An air-conditioned room, employees in white coats, and a quiet humming sound. Is that the image of an engine production bay? Sounds more like a dental surgery. Yet this large, sterile room is the manufacturing facility at the mtu Electronics Center. Low clicking and clunking noises are coming from a large white robot. A pick-and-place machine puts miniature components weighing just 5 mg, such as capacitors, resistors and diodes, onto a printed circuit board with millimeter precision. Depending on the electronic assembly in question, between 1,500 and 2,000 parts are placed via large rolls onto the PCB, where they are soldered into place. Connections are made.
They are connections without which the vehicles would not be able to move
independently, yet which are invisible to the train driver, haul truck driver or ship’s
captain. And they’re not the only ones. The locomotive builder, haul truck maker and shipbuilder also benefit from the many thousands of connections which mtu supplies between engine and vehicle or vessel. “Without wishing to sound arrogant, no other manufacturer makes it as easy for vehicle manufacturers to install their engines into vehicles and vessels,” said Martin Gohlke, who runs Automation Systems Development at mtu. “We are not just an engine maker, we’re a manufacturer of entire drive and propulsion systems,” he added.
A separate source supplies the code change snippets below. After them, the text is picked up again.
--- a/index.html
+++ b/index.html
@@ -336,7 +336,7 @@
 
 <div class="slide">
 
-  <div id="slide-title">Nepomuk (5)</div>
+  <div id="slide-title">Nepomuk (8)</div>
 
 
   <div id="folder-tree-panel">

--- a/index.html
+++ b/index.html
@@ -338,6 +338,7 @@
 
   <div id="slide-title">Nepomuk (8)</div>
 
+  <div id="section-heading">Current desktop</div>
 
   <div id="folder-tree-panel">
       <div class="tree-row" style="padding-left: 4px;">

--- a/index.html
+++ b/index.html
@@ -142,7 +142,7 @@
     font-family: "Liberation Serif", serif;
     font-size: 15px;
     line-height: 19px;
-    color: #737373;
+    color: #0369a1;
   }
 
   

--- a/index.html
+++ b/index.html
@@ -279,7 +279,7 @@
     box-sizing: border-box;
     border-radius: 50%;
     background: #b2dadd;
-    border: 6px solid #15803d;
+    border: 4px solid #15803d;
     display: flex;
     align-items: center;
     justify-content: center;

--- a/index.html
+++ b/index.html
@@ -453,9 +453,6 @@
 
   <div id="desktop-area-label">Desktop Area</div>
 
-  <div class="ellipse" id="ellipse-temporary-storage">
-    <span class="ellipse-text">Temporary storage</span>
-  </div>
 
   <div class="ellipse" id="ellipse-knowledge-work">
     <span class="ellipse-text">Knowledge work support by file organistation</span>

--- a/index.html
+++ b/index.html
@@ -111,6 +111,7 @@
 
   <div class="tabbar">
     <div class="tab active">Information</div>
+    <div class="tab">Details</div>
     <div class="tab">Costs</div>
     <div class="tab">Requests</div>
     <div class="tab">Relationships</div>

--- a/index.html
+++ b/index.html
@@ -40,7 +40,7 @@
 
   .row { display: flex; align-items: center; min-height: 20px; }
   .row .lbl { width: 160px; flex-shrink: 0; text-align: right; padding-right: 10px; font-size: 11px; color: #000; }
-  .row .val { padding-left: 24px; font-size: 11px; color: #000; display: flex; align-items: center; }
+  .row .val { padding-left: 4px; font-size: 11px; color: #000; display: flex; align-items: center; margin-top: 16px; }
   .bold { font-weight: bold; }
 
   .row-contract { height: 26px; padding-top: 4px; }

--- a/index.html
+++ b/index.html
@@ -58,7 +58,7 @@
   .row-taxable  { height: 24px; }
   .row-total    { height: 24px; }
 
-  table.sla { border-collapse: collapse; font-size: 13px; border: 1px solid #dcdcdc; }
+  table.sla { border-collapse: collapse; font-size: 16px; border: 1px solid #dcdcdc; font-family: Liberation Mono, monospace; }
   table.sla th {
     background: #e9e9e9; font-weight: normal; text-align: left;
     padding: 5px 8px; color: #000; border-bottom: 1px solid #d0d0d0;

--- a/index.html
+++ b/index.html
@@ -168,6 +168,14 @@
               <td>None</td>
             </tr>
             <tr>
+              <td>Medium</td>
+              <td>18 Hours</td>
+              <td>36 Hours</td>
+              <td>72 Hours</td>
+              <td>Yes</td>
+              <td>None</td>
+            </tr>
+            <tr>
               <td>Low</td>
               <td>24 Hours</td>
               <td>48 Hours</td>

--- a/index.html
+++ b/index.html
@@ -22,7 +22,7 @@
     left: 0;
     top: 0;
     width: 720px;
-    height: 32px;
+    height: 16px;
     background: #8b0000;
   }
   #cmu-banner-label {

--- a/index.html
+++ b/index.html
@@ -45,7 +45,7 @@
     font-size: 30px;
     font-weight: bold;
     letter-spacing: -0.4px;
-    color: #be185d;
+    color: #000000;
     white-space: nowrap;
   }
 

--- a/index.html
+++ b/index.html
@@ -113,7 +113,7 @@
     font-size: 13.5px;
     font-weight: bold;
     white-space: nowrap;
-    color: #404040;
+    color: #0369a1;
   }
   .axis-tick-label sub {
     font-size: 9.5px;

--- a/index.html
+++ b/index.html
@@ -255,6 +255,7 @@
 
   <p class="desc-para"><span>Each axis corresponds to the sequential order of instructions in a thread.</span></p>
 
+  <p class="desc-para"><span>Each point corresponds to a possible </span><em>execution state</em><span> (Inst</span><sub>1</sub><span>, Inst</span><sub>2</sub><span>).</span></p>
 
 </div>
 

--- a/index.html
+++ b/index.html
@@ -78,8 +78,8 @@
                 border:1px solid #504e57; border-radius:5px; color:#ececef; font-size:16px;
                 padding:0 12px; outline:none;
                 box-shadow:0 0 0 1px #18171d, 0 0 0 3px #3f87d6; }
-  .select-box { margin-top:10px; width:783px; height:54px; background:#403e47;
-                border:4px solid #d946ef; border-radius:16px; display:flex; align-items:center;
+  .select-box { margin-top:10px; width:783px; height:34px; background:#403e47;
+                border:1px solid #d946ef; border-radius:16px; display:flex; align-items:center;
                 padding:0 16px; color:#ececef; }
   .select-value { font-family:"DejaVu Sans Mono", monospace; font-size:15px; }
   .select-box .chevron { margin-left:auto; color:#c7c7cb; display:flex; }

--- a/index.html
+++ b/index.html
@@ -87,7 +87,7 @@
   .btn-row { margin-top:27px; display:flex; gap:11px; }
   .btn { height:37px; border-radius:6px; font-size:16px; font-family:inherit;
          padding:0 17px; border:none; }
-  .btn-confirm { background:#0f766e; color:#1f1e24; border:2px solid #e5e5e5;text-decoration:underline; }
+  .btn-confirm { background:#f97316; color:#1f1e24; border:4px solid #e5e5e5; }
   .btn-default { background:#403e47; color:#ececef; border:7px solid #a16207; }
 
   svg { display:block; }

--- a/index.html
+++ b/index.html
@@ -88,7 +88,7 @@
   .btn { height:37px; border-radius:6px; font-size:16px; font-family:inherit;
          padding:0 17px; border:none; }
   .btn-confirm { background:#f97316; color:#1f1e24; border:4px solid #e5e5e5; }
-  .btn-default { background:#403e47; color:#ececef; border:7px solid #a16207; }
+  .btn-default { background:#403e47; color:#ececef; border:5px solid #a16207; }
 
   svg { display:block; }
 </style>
And these systems consist of an engine and the associated automation system.
One simple movement – complex connections
Here’s an example: A train driver wishes his train to accelerate. In the cab, he uses
the control lever on the driver’s console to send a signal via the vehicle control system and the
mtu interface to the
mtu automation system, which receives the message, processes it and forwards it to the engine governor, which in turn passes it to the engine. That’s quite a few connections already, but there are more. Within the engine, a further complex process is set in motion: Higher speed means that more fuel and more air have to arrive in the cylinder simultaneously. At the same time, the fuel pressure has to rise to ensure the fuel atomizes better.